● WHAT IS BEING ASKED
Your copy should repeat the data that follows exactly and contain no image.

(Before-and-after change records)
-------------------------

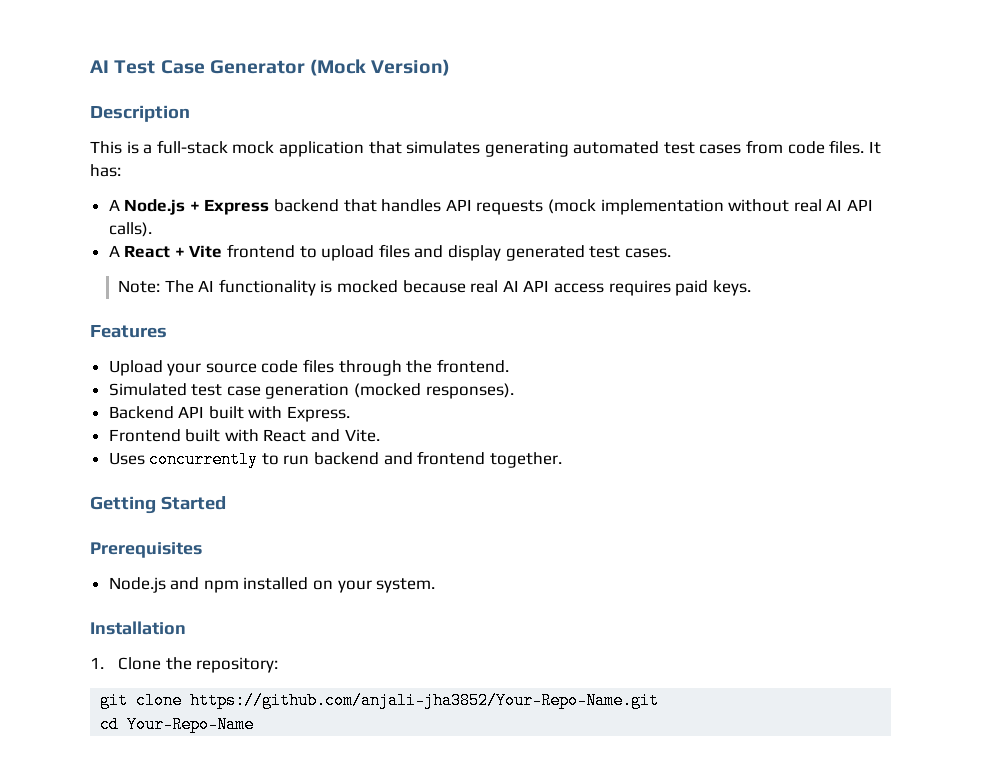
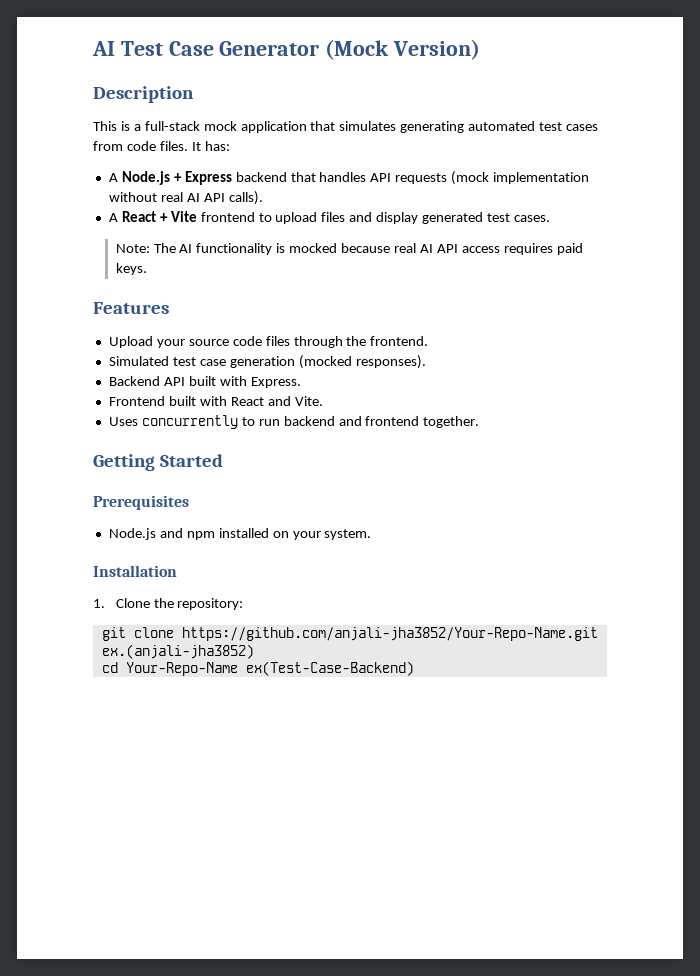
- git clone https://github.com/anjali-jha3852/Your-Repo-Name.git
+ git clone https://github.com/anjali-jha3852/Your-Repo-Name.git ex.(anjali-jha3852)
- cd Your-Repo-Name
+ cd Your-Repo-Name ex(Test-Case-Backend)

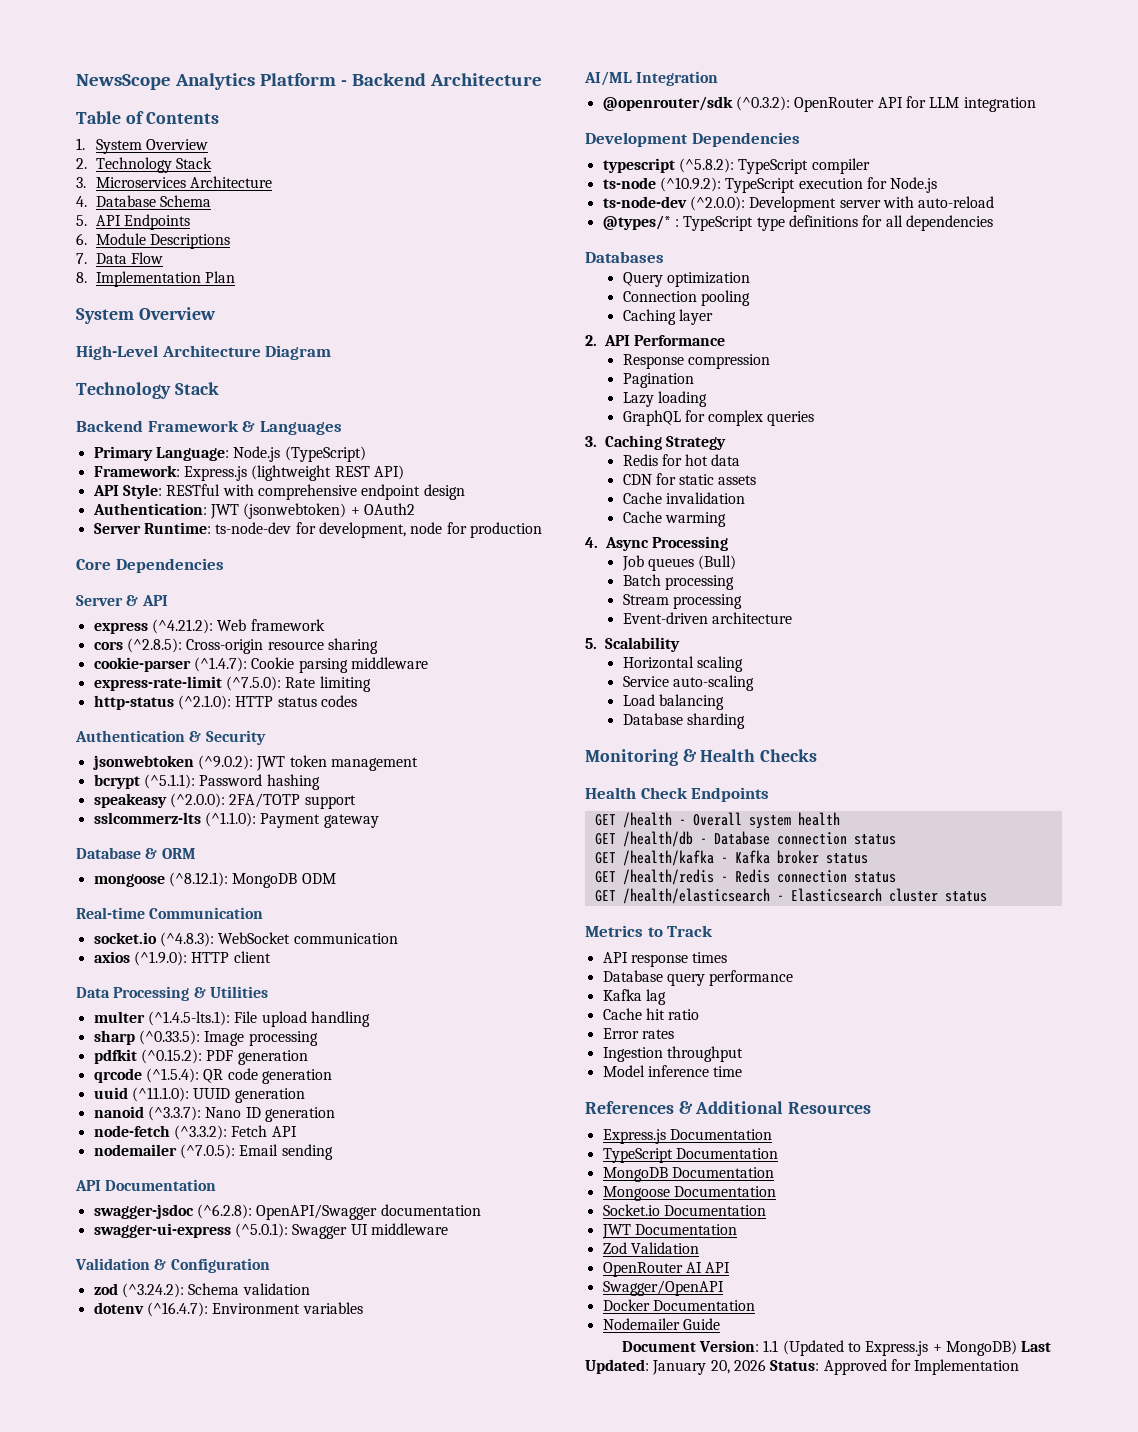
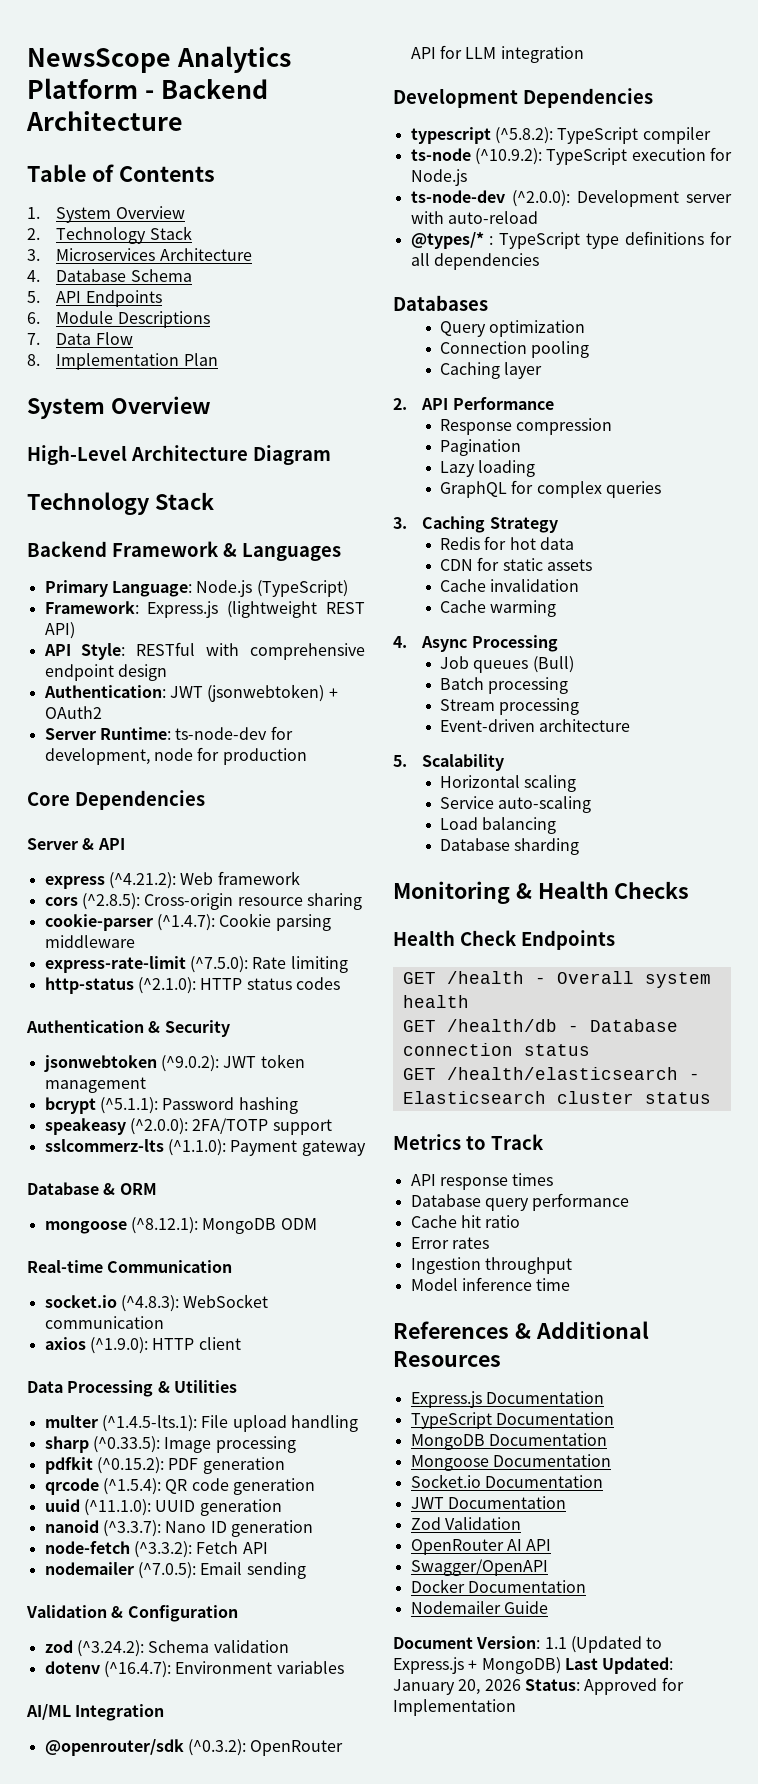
- API Documentation
- swagger-jsdoc (^6.2.8): OpenAPI/Swagger documentation
- swagger-ui-express (^5.0.1): Swagger UI middleware
- GET /health/kafka - Kafka broker status
- GET /health/redis - Redis connection status
- Kafka lag

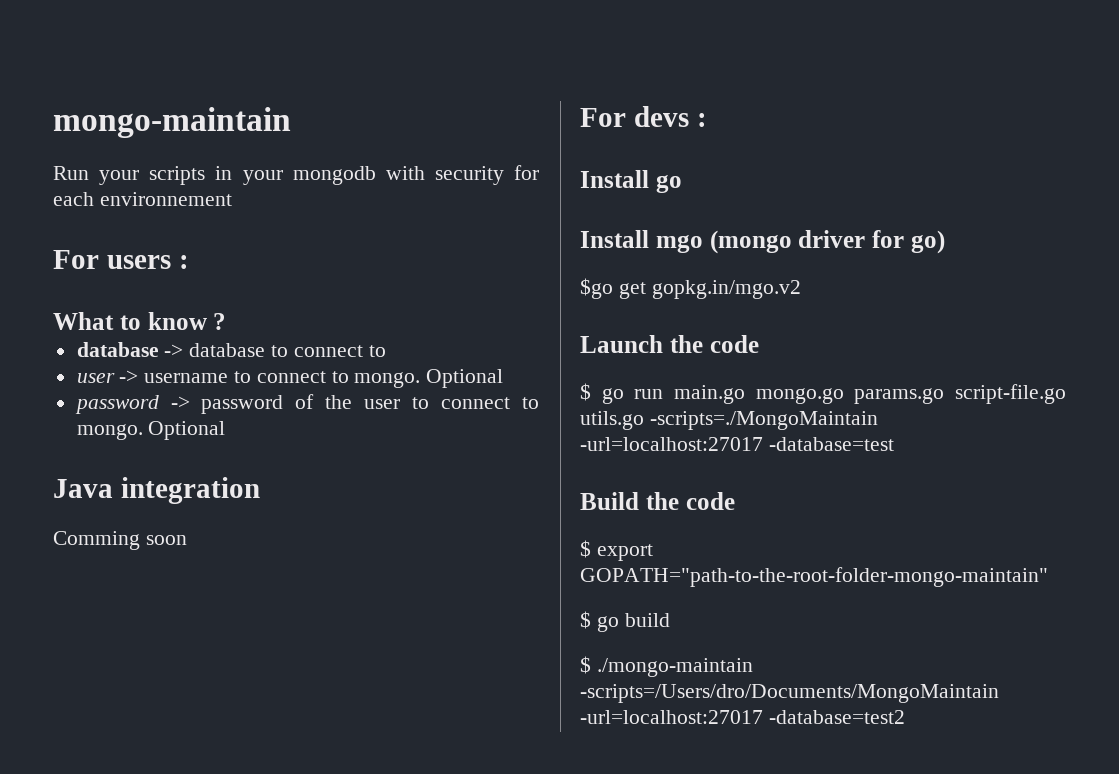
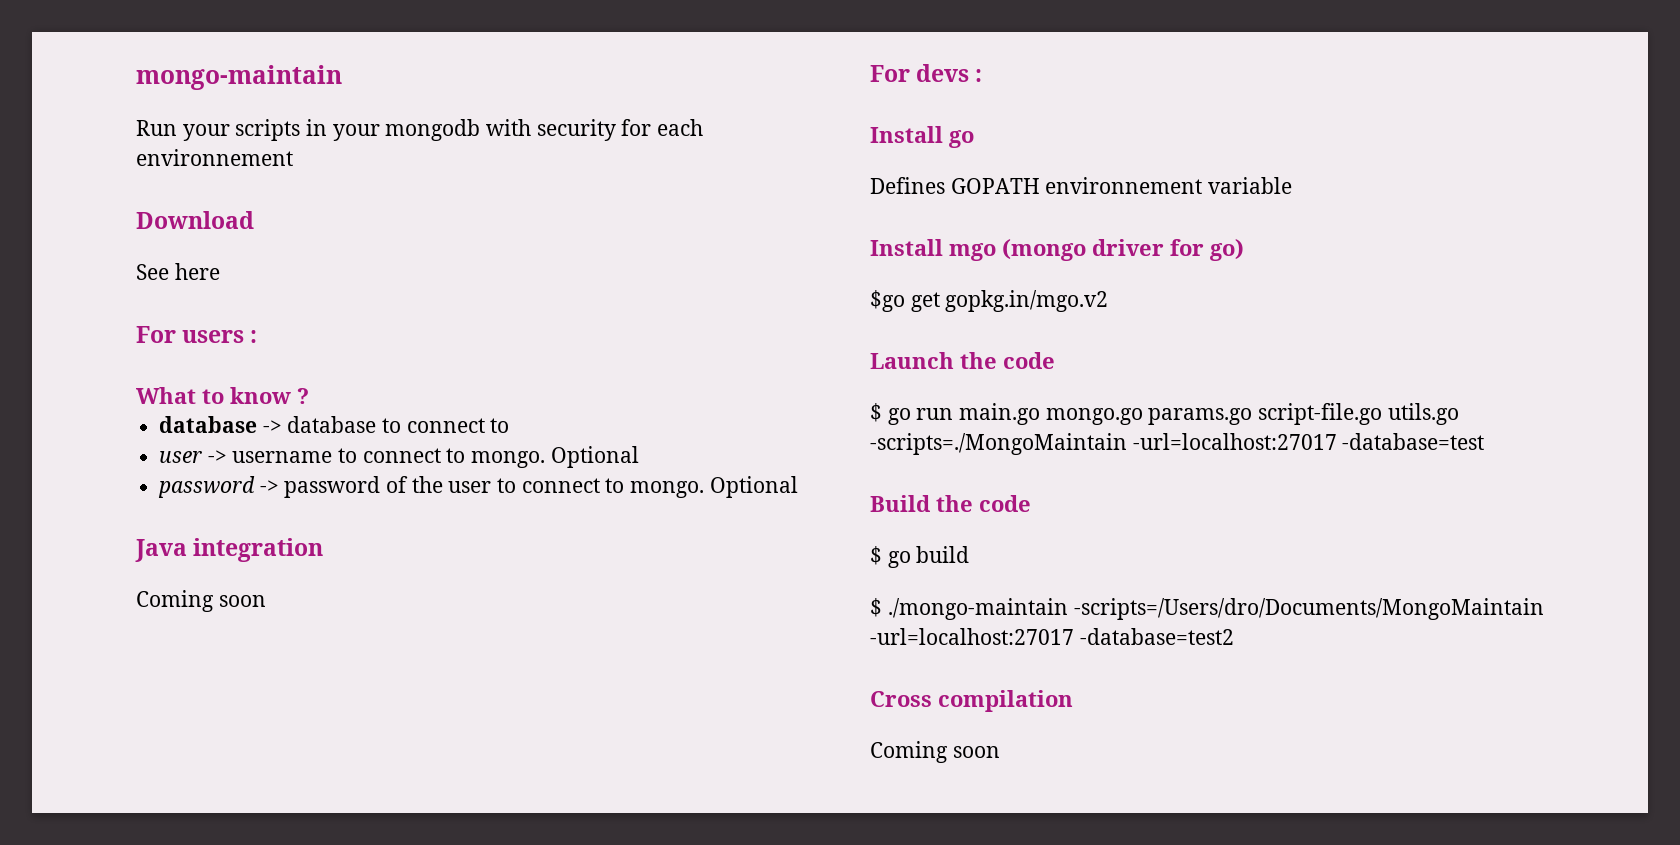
+ Download
+ See here
  Java integration
- Comming soon
+ Coming soon
+ Defines GOPATH environnement variable
- $ export GOPATH="path-to-the-root-folder-mongo-maintain"
+ Cross compilation
+ Coming soon

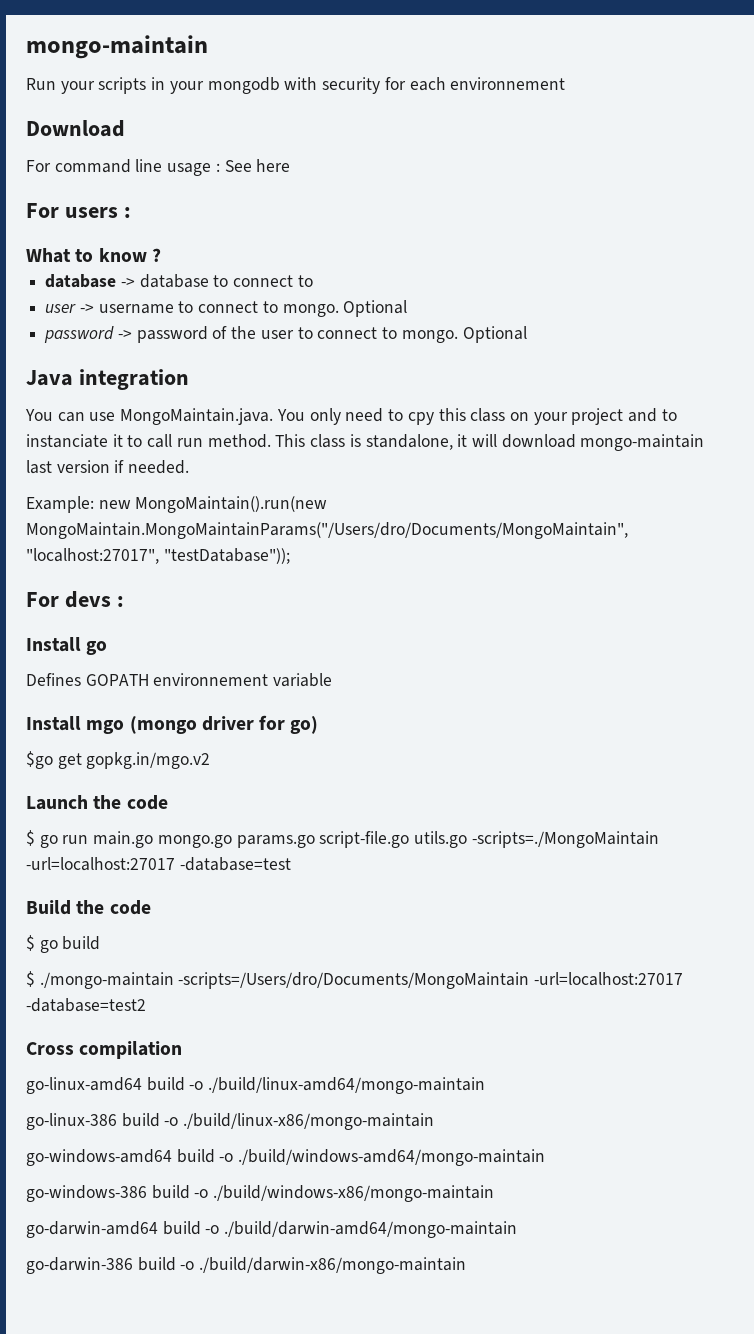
- See here
+ For command line usage : See here
  Java integration
- Coming soon
+ You can use MongoMaintain.java. You only need to cpy this class on your project and to instanciate it to call run method. This class is standalone, it will download mongo-maintain last version if needed.
+ Example: new MongoMaintain().run(new MongoMaintain.MongoMaintainParams("/Users/dro/Documents/MongoMaintain", "localhost:27017", "testDatabase"));
  Cross compilation
- Coming soon
+ go-linux-amd64 build -o ./build/linux-amd64/mongo-maintain
+ go-linux-386 build -o ./build/linux-x86/mongo-maintain
+ go-windows-amd64 build -o ./build/windows-amd64/mongo-maintain
+ go-windows-386 build -o ./build/windows-x86/mongo-maintain
+ go-darwin-amd64 build -o ./build/darwin-amd64/mongo-maintain
+ go-darwin-386 build -o ./build/darwin-x86/mongo-maintain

-------------------------

● ANSWER SPACE
- git clone https://github.com/anjali-jha3852/Your-Repo-Name.git
+ git clone https://github.com/anjali-jha3852/Your-Repo-Name.git ex.(anjali-jha3852)
- cd Your-Repo-Name
+ cd Your-Repo-Name ex(Test-Case-Backend)

- API Documentation
- swagger-jsdoc (^6.2.8): OpenAPI/Swagger documentation
- swagger-ui-express (^5.0.1): Swagger UI middleware
- GET /health/kafka - Kafka broker status
- GET /health/redis - Redis connection status
- Kafka lag

+ Download
+ See here
  Java integration
- Comming soon
+ Coming soon
+ Defines GOPATH environnement variable
- $ export GOPATH="path-to-the-root-folder-mongo-maintain"
+ Cross compilation
+ Coming soon

- See here
+ For command line usage : See here
  Java integration
- Coming soon
+ You can use MongoMaintain.java. You only need to cpy this class on your project and to instanciate it to call run method. This class is standalone, it will download mongo-maintain last version if needed.
+ Example: new MongoMaintain().run(new MongoMaintain.MongoMaintainParams("/Users/dro/Documents/MongoMaintain", "localhost:27017", "testDatabase"));
  Cross compilation
- Coming soon
+ go-linux-amd64 build -o ./build/linux-amd64/mongo-maintain
+ go-linux-386 build -o ./build/linux-x86/mongo-maintain
+ go-windows-amd64 build -o ./build/windows-amd64/mongo-maintain
+ go-windows-386 build -o ./build/windows-x86/mongo-maintain
+ go-darwin-amd64 build -o ./build/darwin-amd64/mongo-maintain
+ go-darwin-386 build -o ./build/darwin-x86/mongo-maintain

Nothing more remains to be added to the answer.